My take on this subject, based on military document handling 30 years ago, is that Ms. Clinton was just plain slacking. It’s a well known human weakness to shave a little off one rule, shave a little off another and so on until the procedures are so “holey” as to render it worthless for security. An infamous example is the Soviet cryptographer who failed to encode the spaces between the words of the message. US intelligence quickly had not only that message cracked, but also every message that used that particular code. Typically, it is the responsibility of the document’s originator to determine it’s classification. In my case the standard was “If the enemy had this information, would it damage the military’s ability to do it’s job”. I was told to just stamp everything as “Secret”, it’ll never be anyone’s business to know what we were up to.
I’m imagining many e-mails flashing back and forth and the Good Woman just lost track of where she was in cyberspace … nothing bad happened at that time so she just kept using the wrong e-mail account.
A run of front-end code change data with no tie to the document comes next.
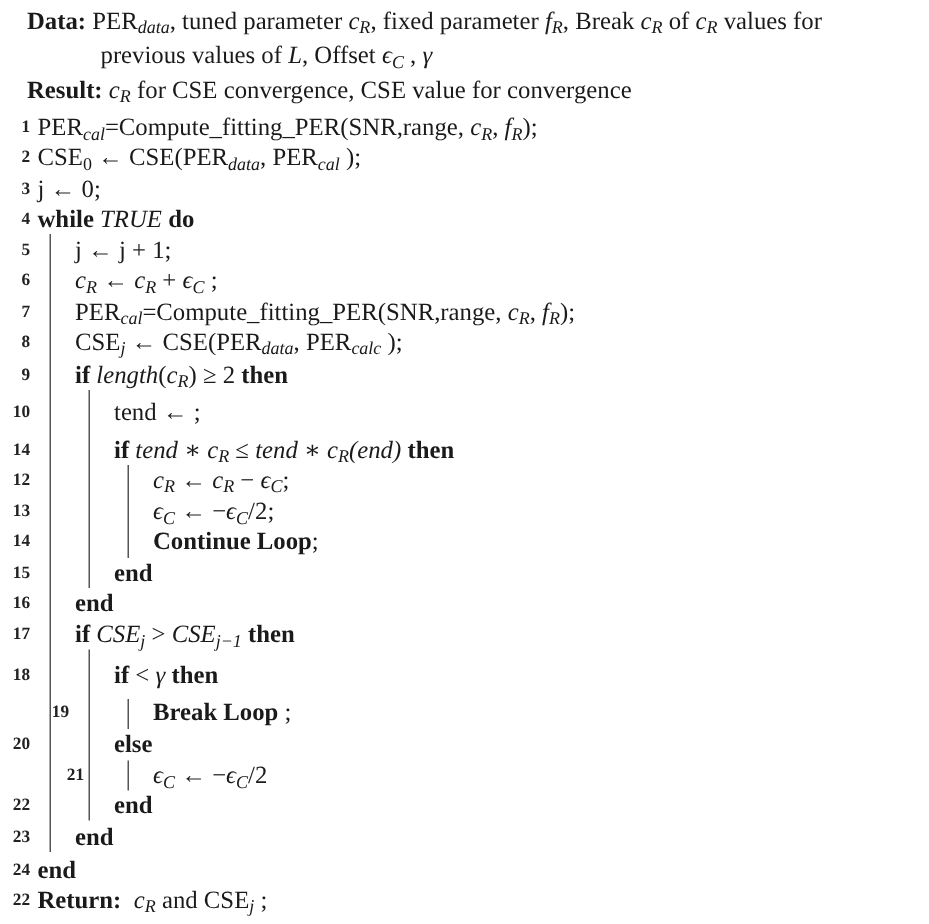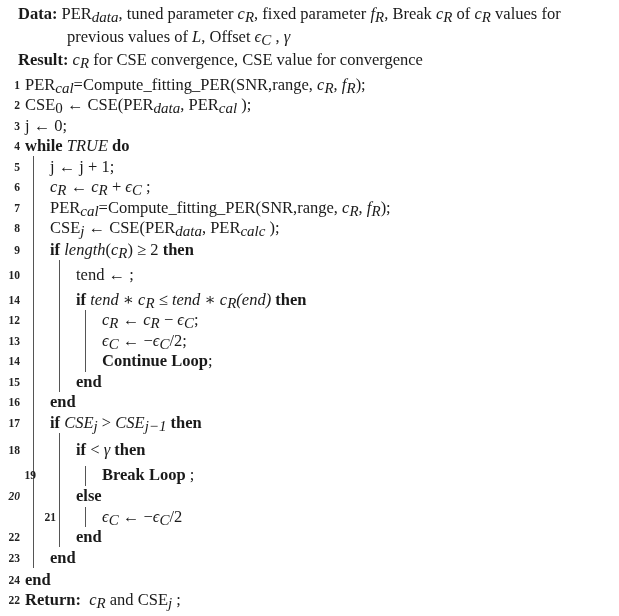"data" sub { font-size: 15px -> 12px }
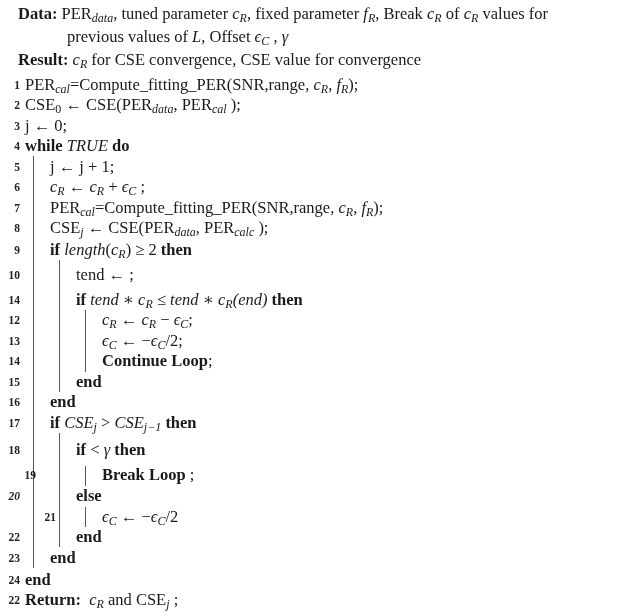"19" span.num { left: 16px -> 0; padding-left: none -> 26px }
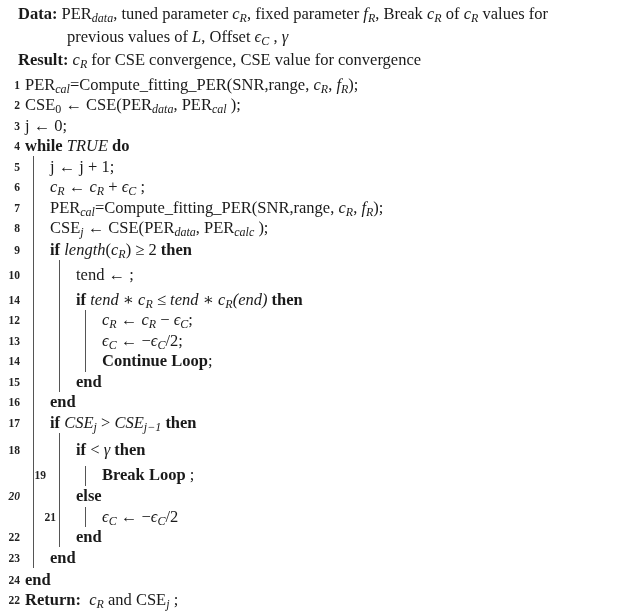"20" span.num { font-style: italic -> none }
Totally slacking, as soon as she found out, she should have stopped what she was doing, file all the paperwork required when classified information is compromised … and go back to work following every rule to the letter, no exceptions.
Classified information isn’t subject to review for 30 years generally, and if still damaging the FOIA request will be denied. I wouldn’t think a mother’s e-mails to her pregnant daughter are subject to FOIA, half of us maybe should be glad Ms. Clinton deleted them.
The whole controversy smells of sexism, guys are supposed to make back-room deals, if there’s a woman there we hear nothing but Victorian indignation. Just because she’s mastered the craft of avoiding FOIA issues doesn’t mean she does, just like catching an expert thief with a handful of diamonds doesn’t mean he stole them, now does it?